## Brief
Go through the records and copy each line where the string "direction" occurs.

======== Source material

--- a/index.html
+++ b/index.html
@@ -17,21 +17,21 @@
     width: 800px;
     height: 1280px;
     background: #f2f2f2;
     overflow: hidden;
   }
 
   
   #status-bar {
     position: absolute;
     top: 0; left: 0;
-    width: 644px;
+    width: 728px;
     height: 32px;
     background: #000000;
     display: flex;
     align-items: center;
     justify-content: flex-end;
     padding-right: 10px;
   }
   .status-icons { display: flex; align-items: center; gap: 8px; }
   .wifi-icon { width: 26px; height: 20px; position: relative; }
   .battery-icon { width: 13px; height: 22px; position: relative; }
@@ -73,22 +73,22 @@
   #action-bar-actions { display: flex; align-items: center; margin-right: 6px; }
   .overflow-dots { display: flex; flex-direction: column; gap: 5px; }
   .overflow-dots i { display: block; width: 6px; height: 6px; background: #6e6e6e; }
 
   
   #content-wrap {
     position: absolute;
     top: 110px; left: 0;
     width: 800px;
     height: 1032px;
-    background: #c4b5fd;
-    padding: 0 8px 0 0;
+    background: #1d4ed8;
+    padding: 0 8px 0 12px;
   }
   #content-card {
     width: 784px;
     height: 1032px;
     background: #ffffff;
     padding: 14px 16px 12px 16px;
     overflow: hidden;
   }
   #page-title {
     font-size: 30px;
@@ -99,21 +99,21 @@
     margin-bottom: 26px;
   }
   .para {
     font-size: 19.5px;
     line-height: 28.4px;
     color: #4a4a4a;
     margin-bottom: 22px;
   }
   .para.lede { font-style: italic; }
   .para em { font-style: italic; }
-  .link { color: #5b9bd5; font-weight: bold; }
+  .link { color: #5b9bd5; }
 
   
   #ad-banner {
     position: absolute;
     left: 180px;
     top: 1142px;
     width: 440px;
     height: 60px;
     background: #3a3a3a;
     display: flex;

================
======== Source material

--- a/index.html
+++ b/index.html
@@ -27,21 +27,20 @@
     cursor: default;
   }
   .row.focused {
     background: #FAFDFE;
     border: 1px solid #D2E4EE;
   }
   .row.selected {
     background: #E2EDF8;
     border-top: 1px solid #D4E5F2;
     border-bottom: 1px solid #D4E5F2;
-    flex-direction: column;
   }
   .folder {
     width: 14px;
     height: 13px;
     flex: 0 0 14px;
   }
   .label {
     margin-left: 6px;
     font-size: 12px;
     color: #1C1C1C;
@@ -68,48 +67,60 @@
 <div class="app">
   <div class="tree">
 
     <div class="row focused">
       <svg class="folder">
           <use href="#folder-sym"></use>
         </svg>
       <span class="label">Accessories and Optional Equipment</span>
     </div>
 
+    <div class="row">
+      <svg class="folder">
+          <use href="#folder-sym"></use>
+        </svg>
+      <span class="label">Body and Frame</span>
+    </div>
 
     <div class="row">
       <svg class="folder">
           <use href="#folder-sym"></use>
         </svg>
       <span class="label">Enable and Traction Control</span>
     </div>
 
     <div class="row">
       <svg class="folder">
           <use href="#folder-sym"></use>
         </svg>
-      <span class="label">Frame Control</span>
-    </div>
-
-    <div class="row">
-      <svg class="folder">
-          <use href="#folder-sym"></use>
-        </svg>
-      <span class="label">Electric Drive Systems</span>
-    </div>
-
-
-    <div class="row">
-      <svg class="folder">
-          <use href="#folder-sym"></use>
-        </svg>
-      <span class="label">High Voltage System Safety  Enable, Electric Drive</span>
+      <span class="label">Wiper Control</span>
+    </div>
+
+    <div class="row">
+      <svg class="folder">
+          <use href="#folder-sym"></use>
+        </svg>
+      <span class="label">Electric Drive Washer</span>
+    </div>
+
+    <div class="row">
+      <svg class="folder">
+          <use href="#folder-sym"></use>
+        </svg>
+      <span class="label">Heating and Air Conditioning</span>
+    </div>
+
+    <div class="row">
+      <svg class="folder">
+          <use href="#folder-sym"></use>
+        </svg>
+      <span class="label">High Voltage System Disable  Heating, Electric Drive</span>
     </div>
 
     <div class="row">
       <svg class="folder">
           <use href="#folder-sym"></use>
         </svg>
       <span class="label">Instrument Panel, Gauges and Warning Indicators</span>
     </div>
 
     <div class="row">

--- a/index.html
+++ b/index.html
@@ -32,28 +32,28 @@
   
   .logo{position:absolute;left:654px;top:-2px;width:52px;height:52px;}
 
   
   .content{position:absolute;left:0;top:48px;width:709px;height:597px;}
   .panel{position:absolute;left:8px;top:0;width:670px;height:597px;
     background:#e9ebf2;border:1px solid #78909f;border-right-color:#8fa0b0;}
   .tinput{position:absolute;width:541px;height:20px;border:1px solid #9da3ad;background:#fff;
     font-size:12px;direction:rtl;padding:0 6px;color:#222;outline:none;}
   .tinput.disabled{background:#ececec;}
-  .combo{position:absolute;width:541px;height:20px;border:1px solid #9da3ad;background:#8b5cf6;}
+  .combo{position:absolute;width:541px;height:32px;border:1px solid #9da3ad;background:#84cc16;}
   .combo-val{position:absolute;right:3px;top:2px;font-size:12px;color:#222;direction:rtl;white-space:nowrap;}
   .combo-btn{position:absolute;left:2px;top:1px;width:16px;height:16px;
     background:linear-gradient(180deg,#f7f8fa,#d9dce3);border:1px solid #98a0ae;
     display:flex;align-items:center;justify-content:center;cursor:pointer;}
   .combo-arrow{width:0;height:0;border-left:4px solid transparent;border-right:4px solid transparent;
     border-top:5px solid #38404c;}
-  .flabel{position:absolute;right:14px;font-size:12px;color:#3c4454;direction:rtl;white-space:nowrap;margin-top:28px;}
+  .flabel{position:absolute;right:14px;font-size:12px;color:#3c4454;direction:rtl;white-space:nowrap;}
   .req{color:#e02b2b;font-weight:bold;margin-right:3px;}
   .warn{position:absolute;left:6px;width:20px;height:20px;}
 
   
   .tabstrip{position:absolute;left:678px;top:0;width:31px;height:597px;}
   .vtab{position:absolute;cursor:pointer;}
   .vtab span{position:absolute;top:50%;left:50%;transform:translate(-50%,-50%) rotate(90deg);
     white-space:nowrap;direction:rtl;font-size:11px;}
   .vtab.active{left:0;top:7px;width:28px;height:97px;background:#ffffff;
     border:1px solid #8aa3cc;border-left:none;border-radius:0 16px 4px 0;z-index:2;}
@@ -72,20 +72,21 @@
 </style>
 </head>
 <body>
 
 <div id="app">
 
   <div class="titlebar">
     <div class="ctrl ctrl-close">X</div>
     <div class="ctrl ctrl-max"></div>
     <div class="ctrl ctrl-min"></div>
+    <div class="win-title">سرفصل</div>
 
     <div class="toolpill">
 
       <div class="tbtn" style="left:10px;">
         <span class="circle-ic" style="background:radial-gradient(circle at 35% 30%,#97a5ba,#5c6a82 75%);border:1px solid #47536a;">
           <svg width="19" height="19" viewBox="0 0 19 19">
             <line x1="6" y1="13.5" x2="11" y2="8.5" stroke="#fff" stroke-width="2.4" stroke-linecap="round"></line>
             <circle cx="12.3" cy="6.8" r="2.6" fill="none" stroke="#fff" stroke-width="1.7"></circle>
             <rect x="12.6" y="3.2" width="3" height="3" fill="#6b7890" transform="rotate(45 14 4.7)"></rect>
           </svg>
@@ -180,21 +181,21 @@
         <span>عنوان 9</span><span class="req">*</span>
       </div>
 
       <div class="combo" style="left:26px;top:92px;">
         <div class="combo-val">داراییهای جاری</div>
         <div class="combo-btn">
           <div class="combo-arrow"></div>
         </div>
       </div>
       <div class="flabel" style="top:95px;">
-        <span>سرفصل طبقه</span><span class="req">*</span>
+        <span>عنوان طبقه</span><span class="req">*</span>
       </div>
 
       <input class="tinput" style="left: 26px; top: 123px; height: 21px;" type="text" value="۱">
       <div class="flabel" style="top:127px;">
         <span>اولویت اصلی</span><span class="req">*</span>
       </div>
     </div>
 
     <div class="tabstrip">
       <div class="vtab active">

================
======== Source material

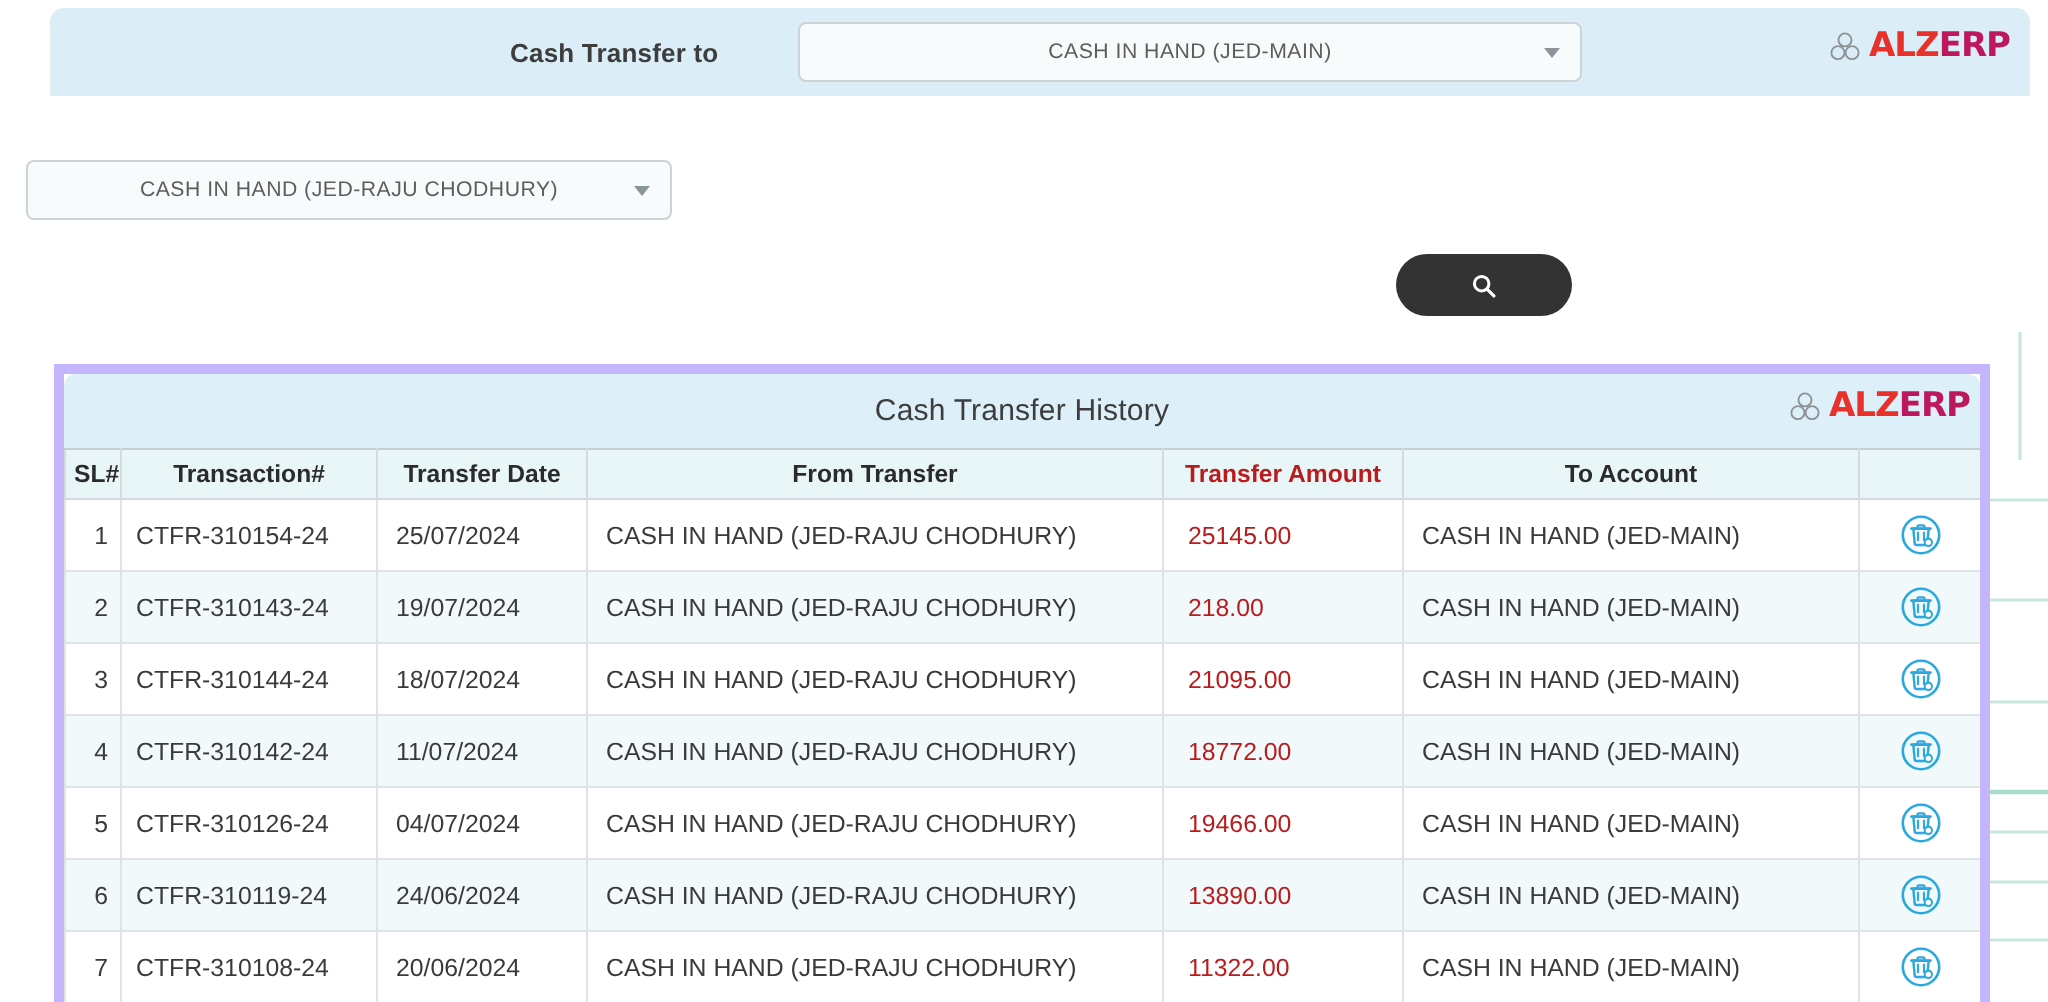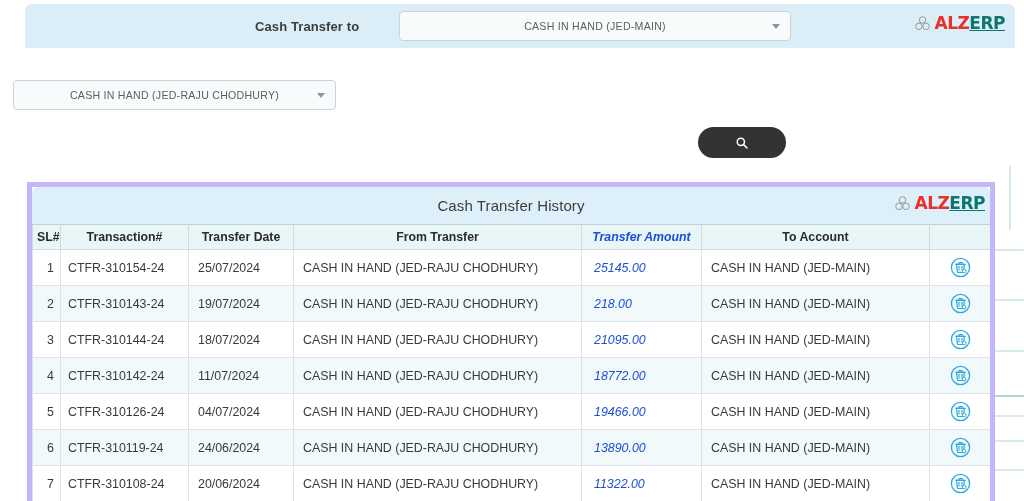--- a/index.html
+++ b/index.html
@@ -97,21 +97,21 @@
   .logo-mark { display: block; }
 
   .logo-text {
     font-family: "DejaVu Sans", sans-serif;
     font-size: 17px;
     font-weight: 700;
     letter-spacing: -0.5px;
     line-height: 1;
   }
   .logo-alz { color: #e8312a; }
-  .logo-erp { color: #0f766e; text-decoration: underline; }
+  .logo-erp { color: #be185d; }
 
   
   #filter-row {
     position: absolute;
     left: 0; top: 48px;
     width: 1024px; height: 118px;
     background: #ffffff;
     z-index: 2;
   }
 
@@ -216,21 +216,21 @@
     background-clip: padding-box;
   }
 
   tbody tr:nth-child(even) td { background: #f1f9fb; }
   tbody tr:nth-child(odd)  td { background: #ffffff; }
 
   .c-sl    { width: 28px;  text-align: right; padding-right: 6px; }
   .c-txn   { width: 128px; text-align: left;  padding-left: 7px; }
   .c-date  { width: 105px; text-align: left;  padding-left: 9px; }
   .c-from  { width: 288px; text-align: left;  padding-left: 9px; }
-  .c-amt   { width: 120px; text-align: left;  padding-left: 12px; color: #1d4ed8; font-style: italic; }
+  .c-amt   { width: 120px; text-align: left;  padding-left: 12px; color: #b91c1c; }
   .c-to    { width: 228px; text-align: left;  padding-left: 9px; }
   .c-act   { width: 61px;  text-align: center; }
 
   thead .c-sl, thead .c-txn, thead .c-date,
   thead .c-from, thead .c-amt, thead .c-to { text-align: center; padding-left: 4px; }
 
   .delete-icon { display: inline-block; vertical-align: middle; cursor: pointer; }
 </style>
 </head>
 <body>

================

## Result for this task
   .overflow-dots { display: flex; flex-direction: column; gap: 5px; }
-    flex-direction: column;
     font-size:12px;direction:rtl;padding:0 6px;color:#222;outline:none;}
   .combo-val{position:absolute;right:3px;top:2px;font-size:12px;color:#222;direction:rtl;white-space:nowrap;}
-  .flabel{position:absolute;right:14px;font-size:12px;color:#3c4454;direction:rtl;white-space:nowrap;margin-top:28px;}
+  .flabel{position:absolute;right:14px;font-size:12px;color:#3c4454;direction:rtl;white-space:nowrap;}
     white-space:nowrap;direction:rtl;font-size:11px;}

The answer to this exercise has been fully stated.